Axonal vector transport also played a role in the neuropathological phenotype in our model. Robust expression of AAV-HD70 was observed in the GP and SN following striatal injection of AAV vectors, leading to toxicity in distal structures of the basal ganglia. These results confirm previous reports that retrograde transport can lead to transduction of neurons in brain regions distal to the site of injection [20
], but also indicate that neuronal cell loss in distal brain regions can result from expression of neuro-toxic gene constructs such as HD70. Although the primary neuropathology in HD occurs in the striatum, neurodegeneration and atrophy of the GP and SNpr is also observed in HD brains, however neuronal cell loss in the SNpc is less typical of HD [14
]. Taken together, these results raise some issues regarding the use of viral vectors for modeling neurodegenerative diseases that warrant caution and require to be addressed. For example, these findings indicate that the use of viral vector systems such as AAV could potentially introduce artifacts into functional genomics and disease modeling studies.

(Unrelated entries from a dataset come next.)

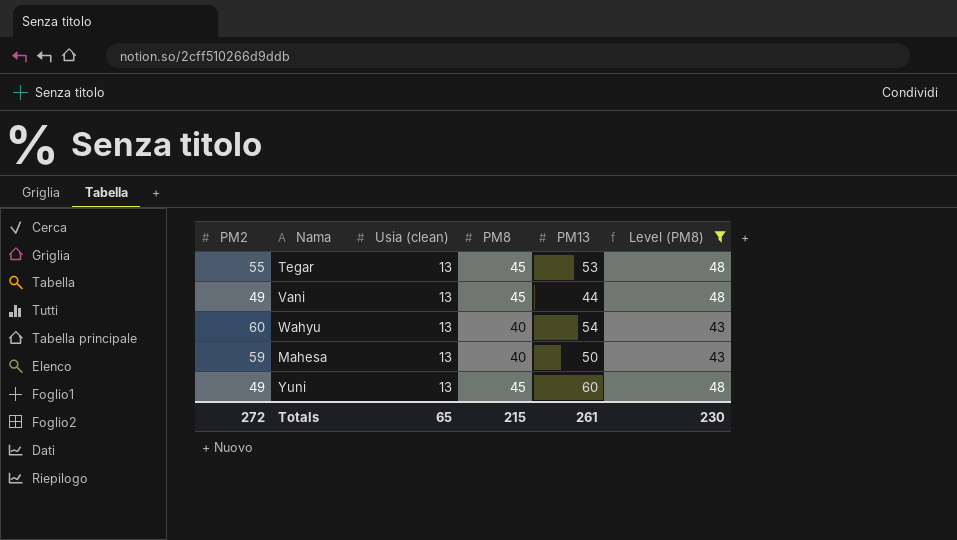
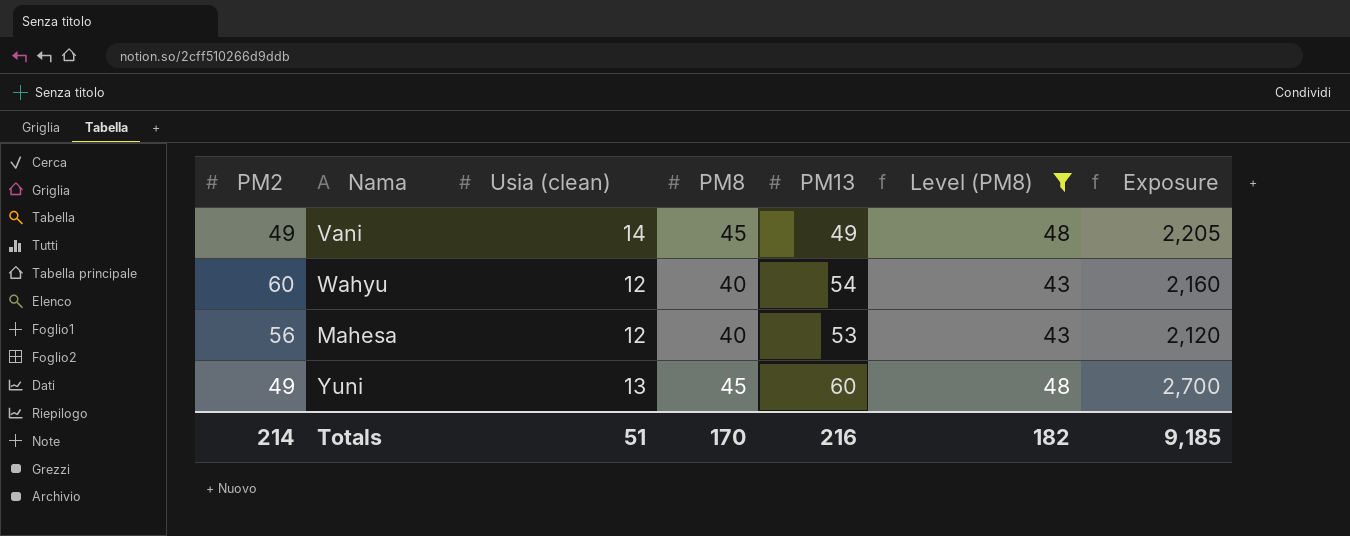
column Exposure | formula: none -> [PM8] * [PM13]
row Tegar: 55 | 13 | 45 | 53 | 48 -> none
Vani | Usia (clean): 13 -> 14
Vani | PM13: 44 -> 49
Wahyu | Usia (clean): 13 -> 12
Mahesa | PM2: 59 -> 56
Mahesa | Usia (clean): 13 -> 12
Mahesa | PM13: 50 -> 53
Totals | PM2: 272 -> 214
Totals | Usia (clean): 65 -> 51
Totals | PM8: 215 -> 170
Totals | PM13: 261 -> 216
Totals | Level (PM8): 230 -> 182

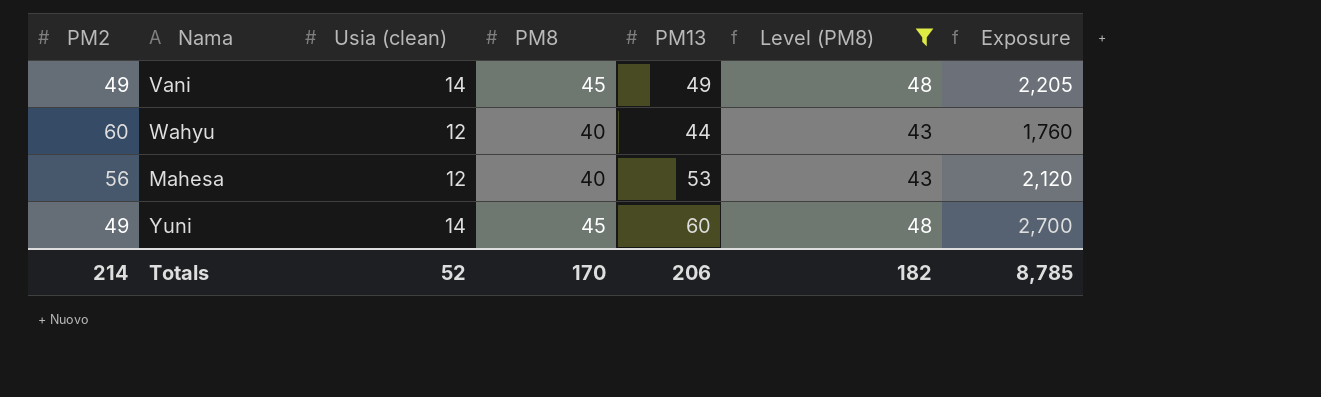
Wahyu | PM13: 54 -> 44
Wahyu | Exposure: 2,160 -> 1,760
Yuni | Usia (clean): 13 -> 14
Totals | Usia (clean): 51 -> 52
Totals | PM13: 216 -> 206
Totals | Exposure: 9,185 -> 8,785

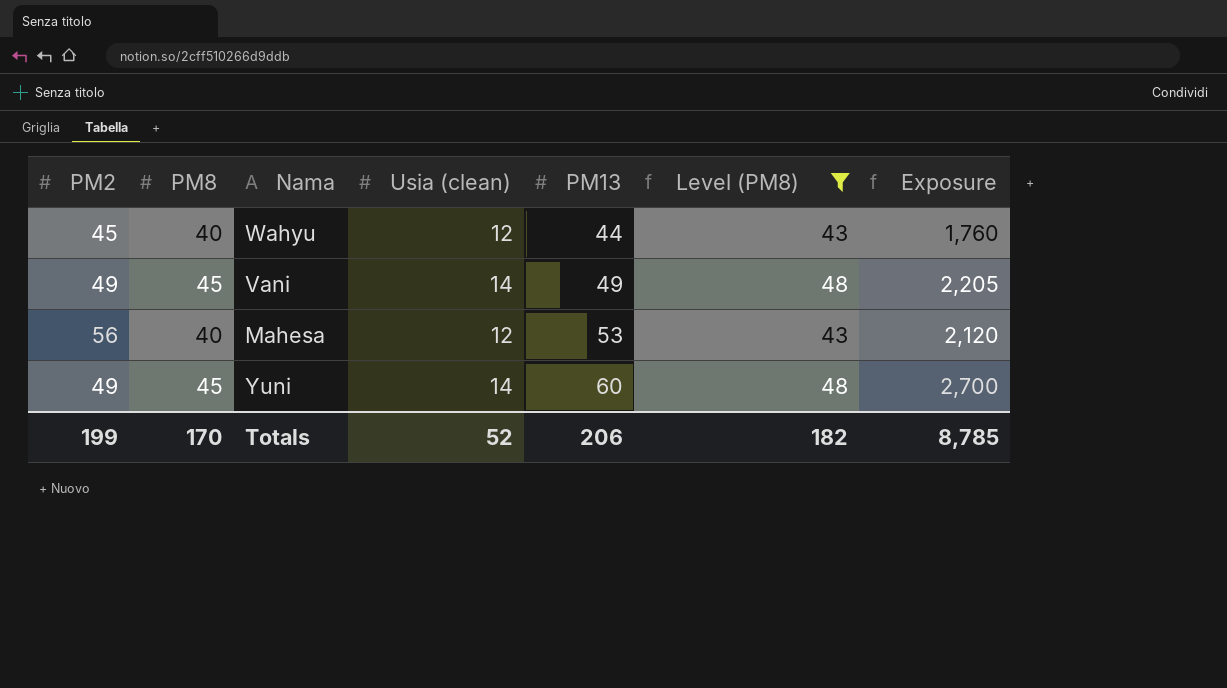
row order: none -> PM13 ascending
column PM8 | position: 4 -> 2
Wahyu | PM2: 60 -> 45
Totals | PM2: 214 -> 199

Nevertheless, the robust striatal neurodegenerative phenotype observed in the AAV-HD70 model suggests that it is well-suited for the rapid screening of neuroprotective strategies for HD. Here, we demonstrated for the first time that AAV vector-mediated RNAi was highly effective as a neuroprotective therapy in an animal model of HD. Our findings are in agreement with previous reports supporting the utility of RNAi as a therapeutic approach for HD and other polyQ expansion diseases in cell culture [36
] and transgenic mouse models [11
]. Recently, DiFiglia et al. also reported that a cholesterol-conjugated siRNA targeting human htt mRNA inhibited expression of the AAV1/8Htt
100Q vector and led to increased survival of striatal neurons and improved motor behaviors in mice [10
]. Importantly, however, siRNA-mediated silencing is transient and would require frequent repeat interventions for treating HD patients. In contrast, AAV vector-mediated delivery of shRNAs offers a long-term approach for therapeutic disease gene silencing following a single injection [40
Despite the clear therapeutic potential of RNAi-based gene therapy for HD, several issues are challenging translation towards the clinic, including allele-specific silencing, ‘off-target effects’ and potential toxicity [41
]. Despite these caveats, RNAi may prove to be an effective therapeutic strategy for HD and other neurodegenerative diseases. Our results support AAV vector-mediated knockdown of mutant htt expression as a direct approach to preventing striatal neurodegeneration and associated behavioral impairment. Translation of viral vector-mediated RNAi to a non-human primate genetic model of HD [9
] would provide further opportunity for pre-clinical assessment of the safety and efficacy of this therapeutic approach.